* _TASK ITEM_
Filter the entries below, keeping every line that has the word "hidden".

* _SOURCE MATERIAL_

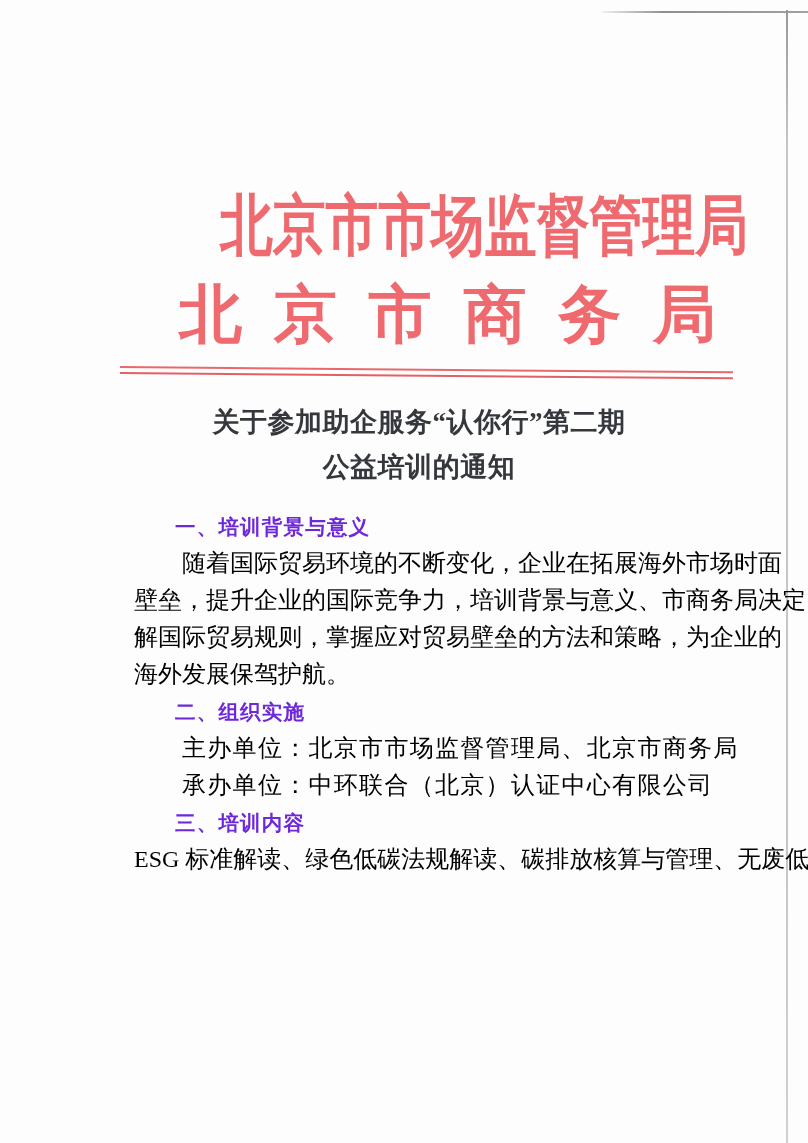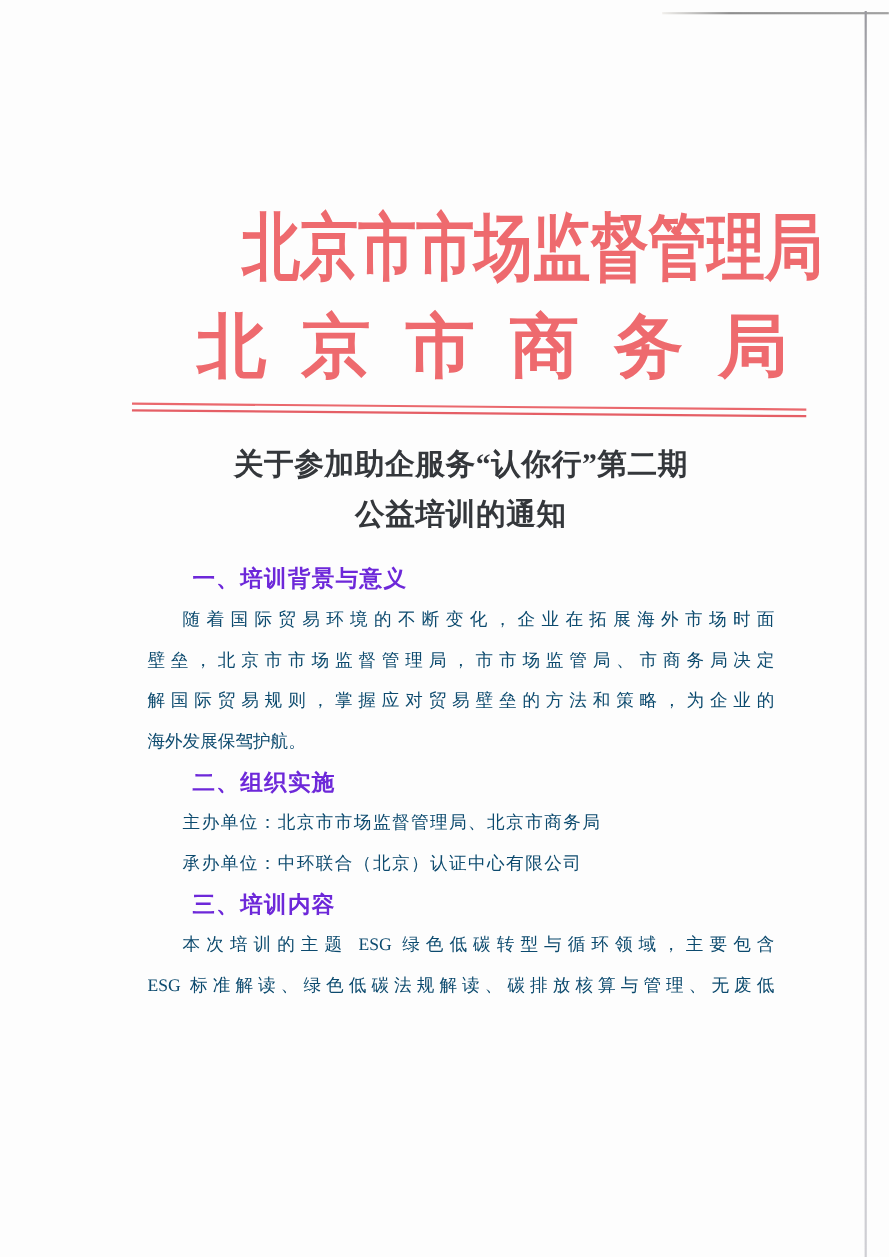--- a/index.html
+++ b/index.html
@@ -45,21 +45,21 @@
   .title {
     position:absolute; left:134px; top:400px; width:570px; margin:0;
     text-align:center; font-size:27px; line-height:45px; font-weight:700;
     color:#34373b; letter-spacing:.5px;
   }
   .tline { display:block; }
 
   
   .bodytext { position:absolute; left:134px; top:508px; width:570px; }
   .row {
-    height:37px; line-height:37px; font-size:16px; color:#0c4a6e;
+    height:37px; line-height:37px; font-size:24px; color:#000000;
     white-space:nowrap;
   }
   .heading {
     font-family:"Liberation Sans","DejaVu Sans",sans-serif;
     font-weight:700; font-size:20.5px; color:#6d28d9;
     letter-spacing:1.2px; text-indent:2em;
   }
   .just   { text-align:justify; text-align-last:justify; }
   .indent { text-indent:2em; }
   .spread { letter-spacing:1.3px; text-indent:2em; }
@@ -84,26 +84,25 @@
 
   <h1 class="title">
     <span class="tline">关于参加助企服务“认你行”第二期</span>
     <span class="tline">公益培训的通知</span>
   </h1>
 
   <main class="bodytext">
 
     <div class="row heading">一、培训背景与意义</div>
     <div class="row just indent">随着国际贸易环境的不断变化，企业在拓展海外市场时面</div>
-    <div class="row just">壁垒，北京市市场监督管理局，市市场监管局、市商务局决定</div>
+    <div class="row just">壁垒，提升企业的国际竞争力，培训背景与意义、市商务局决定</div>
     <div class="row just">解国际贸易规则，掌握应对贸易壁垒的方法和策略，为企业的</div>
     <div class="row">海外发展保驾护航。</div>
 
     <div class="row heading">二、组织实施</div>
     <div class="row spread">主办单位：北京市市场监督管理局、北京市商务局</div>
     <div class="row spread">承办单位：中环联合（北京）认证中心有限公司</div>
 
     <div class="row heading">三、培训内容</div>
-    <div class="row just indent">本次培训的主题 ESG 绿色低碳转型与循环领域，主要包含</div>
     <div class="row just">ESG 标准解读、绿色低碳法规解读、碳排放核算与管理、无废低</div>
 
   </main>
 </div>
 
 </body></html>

--

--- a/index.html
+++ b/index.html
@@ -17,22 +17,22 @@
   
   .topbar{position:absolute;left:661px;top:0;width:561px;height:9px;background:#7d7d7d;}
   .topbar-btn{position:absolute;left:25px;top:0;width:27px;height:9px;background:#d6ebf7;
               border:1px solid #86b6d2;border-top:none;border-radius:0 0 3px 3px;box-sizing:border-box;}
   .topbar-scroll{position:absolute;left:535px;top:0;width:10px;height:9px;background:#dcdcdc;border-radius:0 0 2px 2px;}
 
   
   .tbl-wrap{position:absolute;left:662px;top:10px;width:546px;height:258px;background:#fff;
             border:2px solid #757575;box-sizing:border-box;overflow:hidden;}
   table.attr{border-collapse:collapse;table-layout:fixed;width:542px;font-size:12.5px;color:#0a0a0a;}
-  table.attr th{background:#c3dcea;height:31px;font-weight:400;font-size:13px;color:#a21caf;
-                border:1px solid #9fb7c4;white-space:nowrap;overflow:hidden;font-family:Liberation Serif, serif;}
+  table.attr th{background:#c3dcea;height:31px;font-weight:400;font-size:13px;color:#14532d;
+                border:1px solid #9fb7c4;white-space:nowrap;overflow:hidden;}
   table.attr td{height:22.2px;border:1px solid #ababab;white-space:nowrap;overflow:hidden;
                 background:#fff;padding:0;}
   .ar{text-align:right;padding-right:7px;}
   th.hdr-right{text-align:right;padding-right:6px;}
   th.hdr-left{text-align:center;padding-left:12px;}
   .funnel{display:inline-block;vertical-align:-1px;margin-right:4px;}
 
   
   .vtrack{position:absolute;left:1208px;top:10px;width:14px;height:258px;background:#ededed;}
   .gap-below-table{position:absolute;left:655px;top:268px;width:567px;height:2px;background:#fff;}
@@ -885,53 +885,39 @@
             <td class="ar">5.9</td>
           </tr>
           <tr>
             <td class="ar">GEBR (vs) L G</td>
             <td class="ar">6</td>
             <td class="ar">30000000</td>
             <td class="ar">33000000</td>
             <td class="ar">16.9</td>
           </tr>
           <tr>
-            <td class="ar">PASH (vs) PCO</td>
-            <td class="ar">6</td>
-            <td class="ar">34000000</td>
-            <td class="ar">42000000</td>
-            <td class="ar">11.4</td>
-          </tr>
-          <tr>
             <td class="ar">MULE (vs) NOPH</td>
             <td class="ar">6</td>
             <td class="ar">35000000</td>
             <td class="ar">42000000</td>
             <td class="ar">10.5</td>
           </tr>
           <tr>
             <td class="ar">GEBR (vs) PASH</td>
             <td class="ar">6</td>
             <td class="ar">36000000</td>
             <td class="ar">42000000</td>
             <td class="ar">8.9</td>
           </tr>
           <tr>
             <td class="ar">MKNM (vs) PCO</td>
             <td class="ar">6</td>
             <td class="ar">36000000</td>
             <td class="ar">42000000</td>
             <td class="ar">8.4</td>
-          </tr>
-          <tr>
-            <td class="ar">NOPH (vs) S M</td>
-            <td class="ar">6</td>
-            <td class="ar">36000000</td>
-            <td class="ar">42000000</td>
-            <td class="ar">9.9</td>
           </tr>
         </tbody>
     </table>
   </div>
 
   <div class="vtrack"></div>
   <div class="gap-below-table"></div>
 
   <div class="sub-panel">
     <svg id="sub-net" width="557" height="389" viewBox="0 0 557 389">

* _WRITTEN ANSWER_
             border:2px solid #757575;box-sizing:border-box;overflow:hidden;}
-                border:1px solid #9fb7c4;white-space:nowrap;overflow:hidden;font-family:Liberation Serif, serif;}
+                border:1px solid #9fb7c4;white-space:nowrap;overflow:hidden;}
   table.attr td{height:22.2px;border:1px solid #ababab;white-space:nowrap;overflow:hidden;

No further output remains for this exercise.